Reporting can be conducted by third parties on a firm’s behalf, which can help companies meet their obligations, but with limited solutions in the market, some firms are still struggling to comply.
Clarifications to the 2012 regulation continue to be provided by ESMA through 2020, meaning even the firms who have achieved compliance need to ensure they are consistent with the new guidance.
EMIR also provides new requirements for the risk management of derivatives trading and clearing, mandating clearing of specific OTC derivative transactions through Central Counterparties (CCP). These rules apply to any firms that meet specific thresholds within each asset class.
These thresholds, and other exemptions, were reiterated in the ‘EMIR Refit’, implemented in 2019. However, even if firms are currently under the regulatory threshold for certain requirements, they must monitor and inform regulators if they approach or pass this.
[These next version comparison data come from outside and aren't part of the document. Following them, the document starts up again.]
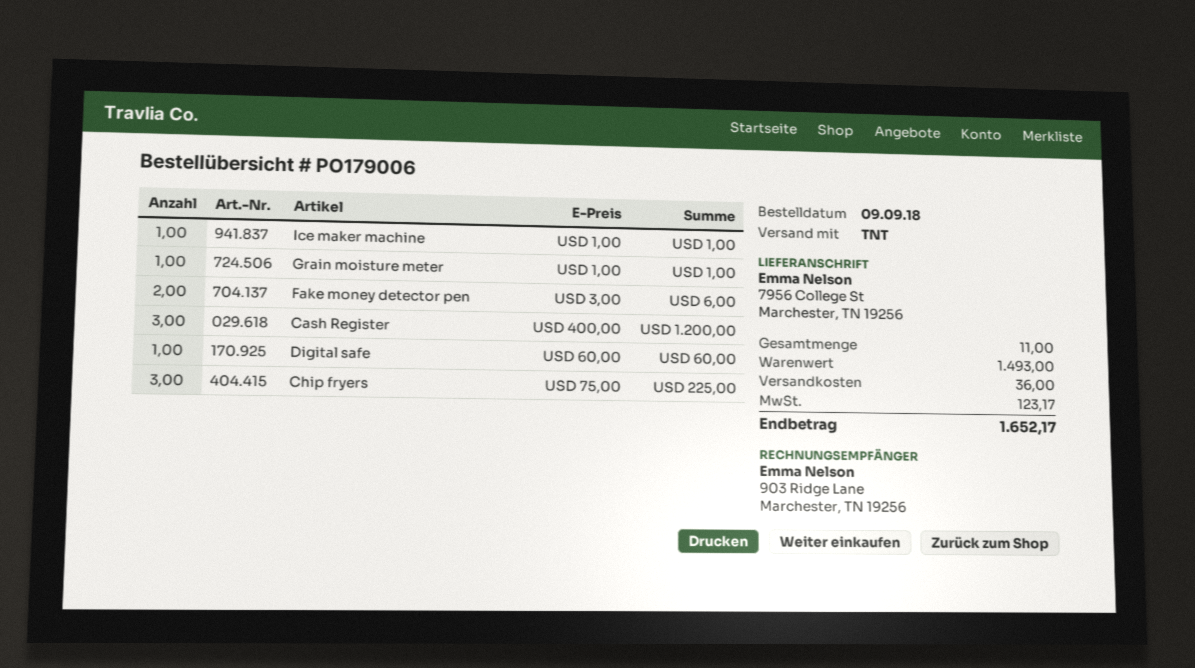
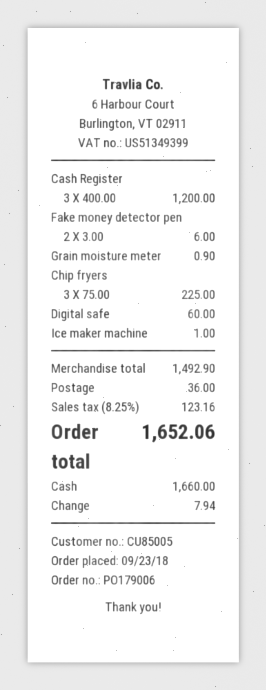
order date: 2018-09-09 -> 2018-09-23
Grain moisture meter: 1 x 1.00 = 1.00 -> 1 x 0.90 = 0.90
subtotal: 1493.00 -> 1492.90
tax: 123.17 -> 123.16
total: 1652.17 -> 1652.06

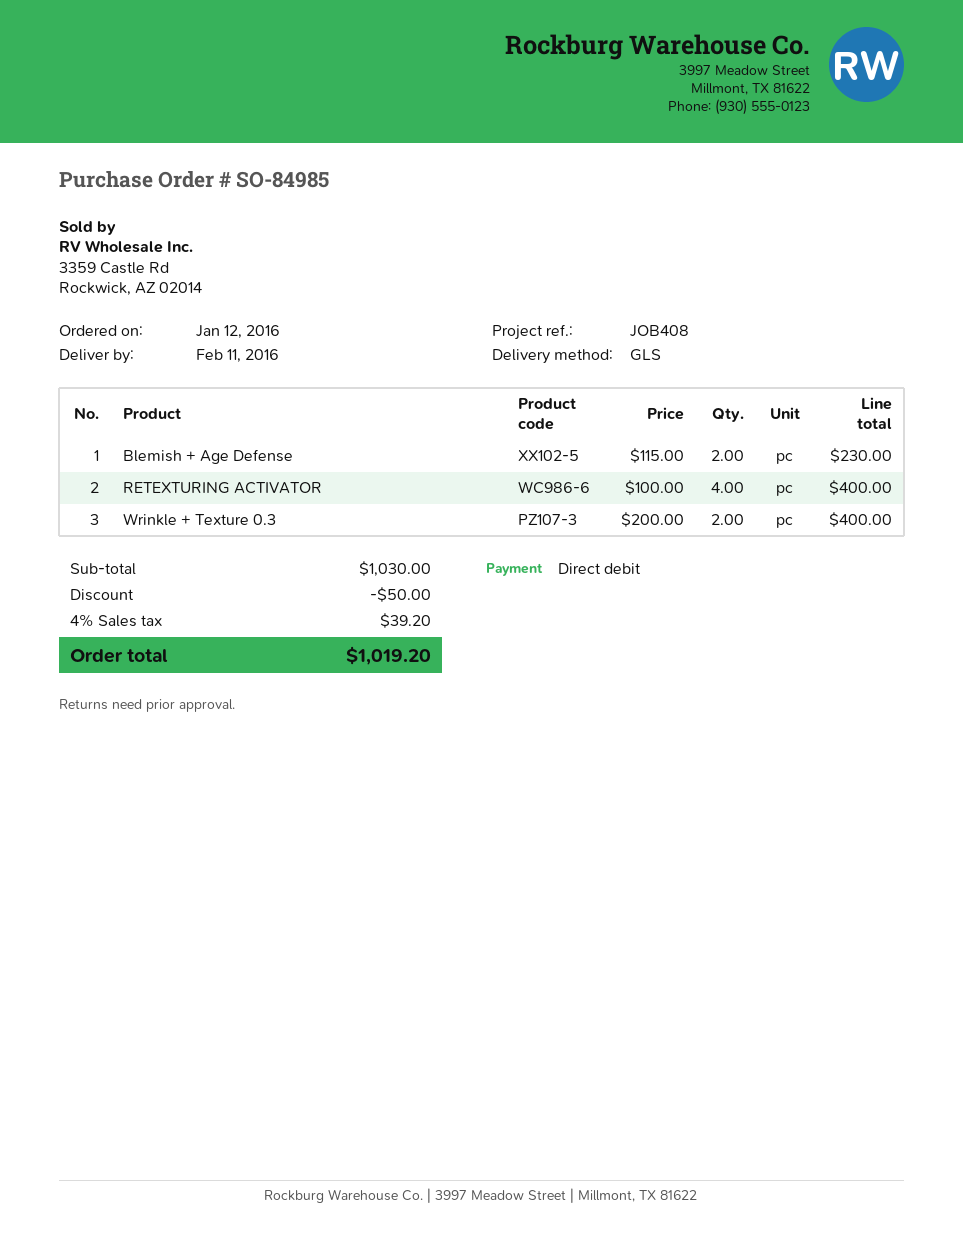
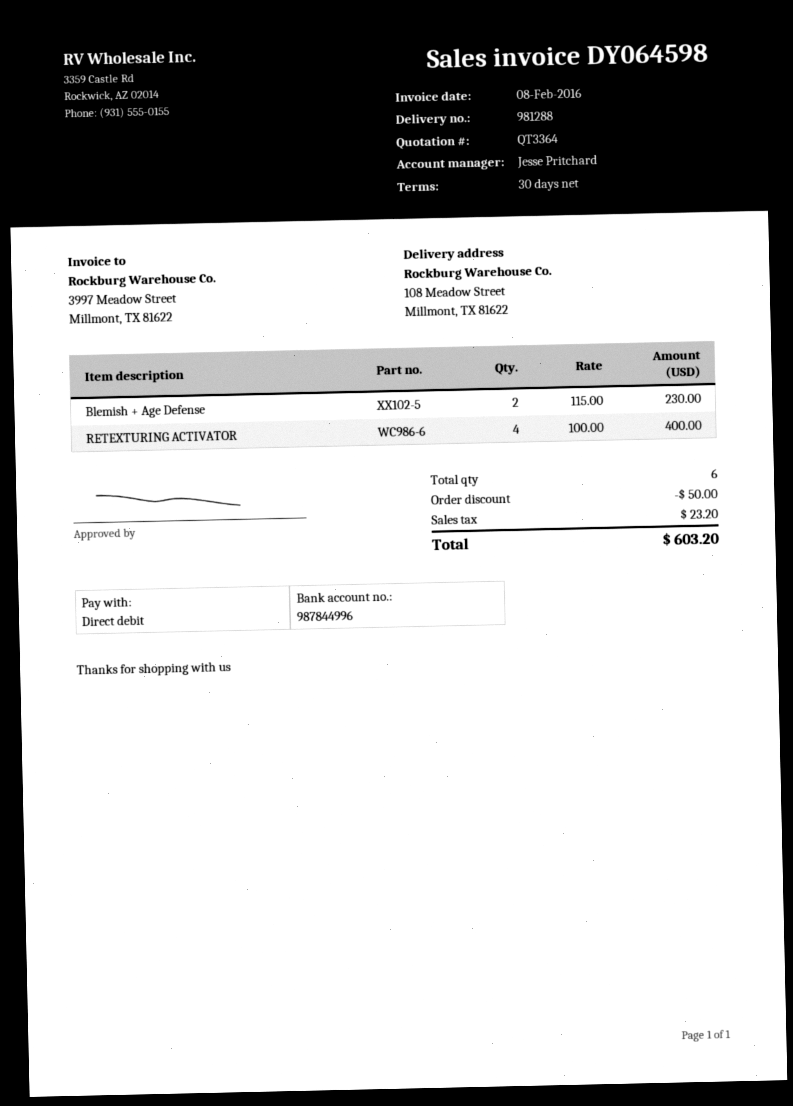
Wrinkle + Texture 0.3: 2 x 200.00 = 400.00 -> none
tax: 39.20 -> 23.20
total: 1019.20 -> 603.20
While this generally reduced the regulatory burden on small financial and non-financial firms, other firms have had to take on additional responsibilities and are now obligated to report trades on behalf of their non-financial counterparties.
Most European legislations periodically undergo the European Commission’s regulatory fitness and performance programme (Refit), whereby they are reviewed for potential enhancements and improvements. This process was completed for the EU’s EMIR regime in 2019, with changes implemented in July the same year to address compliance costs, transparency issues and insufficient access to clearing for certain counterparties.
This is referred to as EMIR Refit and introduced a range of updates to the existing regime to streamline the reporting obligations, improve the quality of the data reported, make supervision more effective and increase access to clearing by removing unnecessary obstacles.
Specific changes include those for “small financial counterparties” who became exempt from the obligation to clear their transactions through a CCP, while remaining subject to risk mitigation obligations. Smaller non-financial counterparties (NFCs) also saw reduced clearing and reporting obligations.
As EMIR was introduced across Europe, hundreds of financial firms suddenly needed to find a solution to help them comply efficiently and accurately. Several years later, and even after the EMIR Refit, achieving EMIR compliance is still a significant undertaking for firms.
The complexity of the reporting rules has driven up the demand for skilled staff and with only a few EMIR solutions in the market, choice is limited and license fees are high.